Zur besseren Identifikation von Stroke Mimics und Stroke Chamäleons sind verschiedene Scores entwickelt worden (siehe S. 756 f.). Dabei ist der FAST Score am verbreitetsten (Face, Arm, Speech, Time); dieser übersieht aber die vertebrobasilären Ischämien. Wird er um BE (Balance, Eyes) als BE-FAST erweitert, hat er eine sehr gute Sensitivität für Schlaganfälle. Damit senkt er einerseits die Rate an SC, erhöht aber andererseits die Rate an SM aufgrund seiner niedrigen Spezifität. Dieses Dilemma haben alle Scores: eine hohe Sensitivität reduziert die Spezifität und steigert damit die Rate an SM.

Eine gute Methode, um SC und SM zu identifizieren, ist natürlich die Durchführung einer MRT des Schädels in der Notfallsituation. Allerdings erscheint eine flächendeckende Verbreitung der Schädel-MRT als rasche erste Bildgebung beim vermeintlichen Schlaganfall wenig wahrscheinlich und in Bezug auf die Ressourcen im Gesundheitssystem wohl auch als inadäquat. Daher werden wir lernen müssen, mit dem Dilemma von Schlaganfall oder SM und SC und den Scores umzugehen.

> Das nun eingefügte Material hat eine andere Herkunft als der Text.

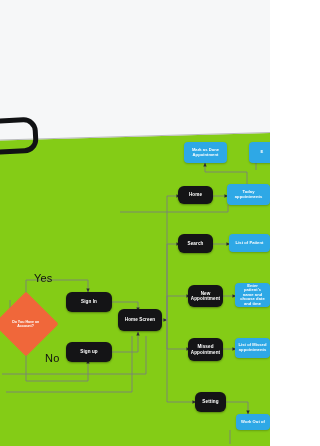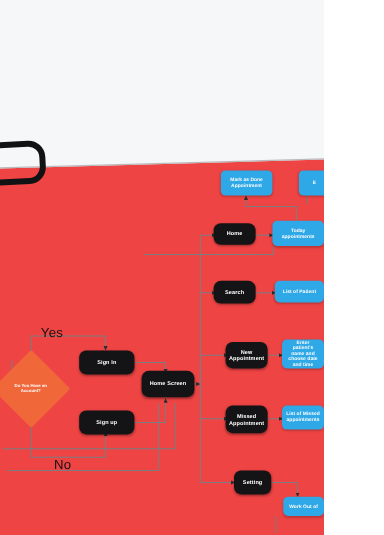--- a/index.html
+++ b/index.html
@@ -11,7 +11,7 @@
     overflow:hidden;
     position:relative;
   }
-  #stage{position:absolute;inset:0;width:270px;height:446px;overflow:hidden;background:#ef4444;}
+  #stage{position:absolute;inset:0;width:270px;height:446px;overflow:hidden;background:#84cc16;}
 
   
   .top-sheet{

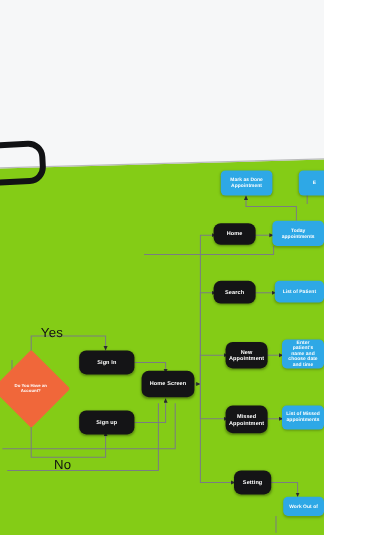--- a/index.html
+++ b/index.html
@@ -146,7 +146,7 @@
   </div>
 
   <div class="edge-label" style="left:34px;top:272px;">Yes</div>
-  <div class="edge-label" style="left:45px;top:382px;">No</div>
+  <div class="edge-label" style="left:45px;top:352px;">No</div>
 
   <div class="node dark" style="left:66px;top:292px;width:46px;height:20px;">Sign In</div>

Ein weiterer zunehmend relevanter Aspekt wird von Herr Prof. Erbguth auf S. 757 f. dargestellt: SM und SC haben mittlerweile auch juristische Implikationen. Dies wird weiter zunehmen. Dabei gilt allgemein, dass in der Schlaganfall-Behandlung Unterlassungen häufiger vorgeworfen werden als Therapiekomplikationen, weshalb SC häufiger zu Arzthaftungsansprüchen führen als SM.

Ich hoffe, dass die Leser diese wichtigen neuen Anregungen für Ihre tägliche Arbeit nutzen können.